Abolition des privilèges
« Vous le savez bien : si le maître de maison connaissait l'heure où le voleur doit venir, il ne laisserait pas percer le mur de sa maison. Vous aussi, tenez-vous prêts : c'est à l'heure où vous n'y penserez pas que le Fils de l'homme viendra. » Pierre dit alors : « Seigneur, cette parabole s'adresse-t-elle à nous, ou à tout le monde ? »
Le Seigneur répond : « Quel est donc l'intendant fidèle et sensé à qui le maître confiera la charge de ses domestiques pour leur donner, en temps voulu, leur part de blé ? Heureux serviteur, que son maître, en arrivant, trouvera à son travail.
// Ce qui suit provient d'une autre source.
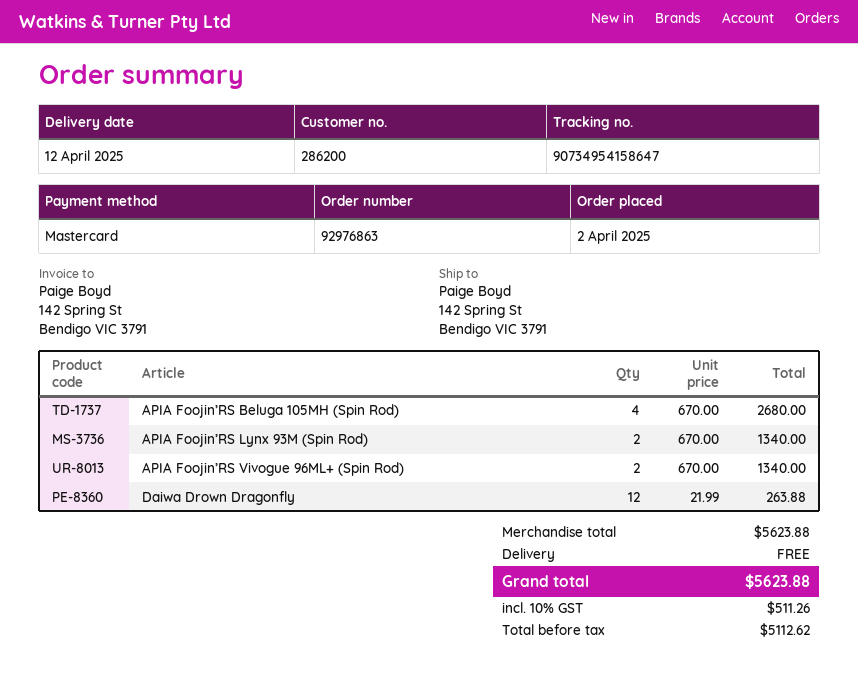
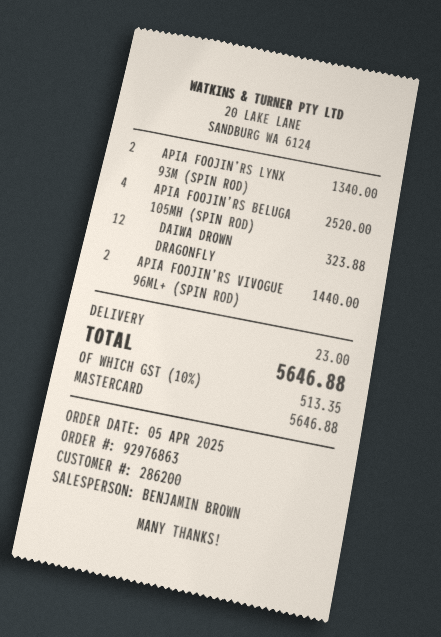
order date: 2025-04-02 -> 2025-04-05
APIA Foojin’RS Beluga 105MH (Spin Rod): 4 for 2680.00 -> 4 for 2520.00
APIA Foojin’RS Vivogue 96ML+ (Spin Rod): 2 for 1340.00 -> 2 for 1440.00
Daiwa Drown Dragonfly: 12 for 263.88 -> 12 for 323.88
shipping: 0.00 -> 23.00
tax: 10% = 511.26 -> 10% = 513.35
total: 5623.88 -> 5646.88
Vraiment, je vous le déclare : il lui confiera la charge de tous ses biens.
« Mais si le même serviteur se dit : 'Mon maître tarde à venir', et s'il se met à frapper serviteurs et servantes, à manger, à boire et à s'enivrer, son maître viendra le jour où il ne l'attend pas et à l'heure qu'il n'a pas prévue ; il se séparera de lui et le mettra parmi les infidèles.
« Le serviteur qui, connaissant la volonté de son maître, n'a pourtant rien préparé, ni accompli cette volonté, recevra un grand nombre de coups. Mais celui qui ne la connaissait pas, et qui a mérité des coups pour sa conduite, n'en recevra qu'un petit nombre. A qui l'on a beaucoup donné, on demandera beaucoup ; à qui l'on a beaucoup confié, on réclamera davantage. »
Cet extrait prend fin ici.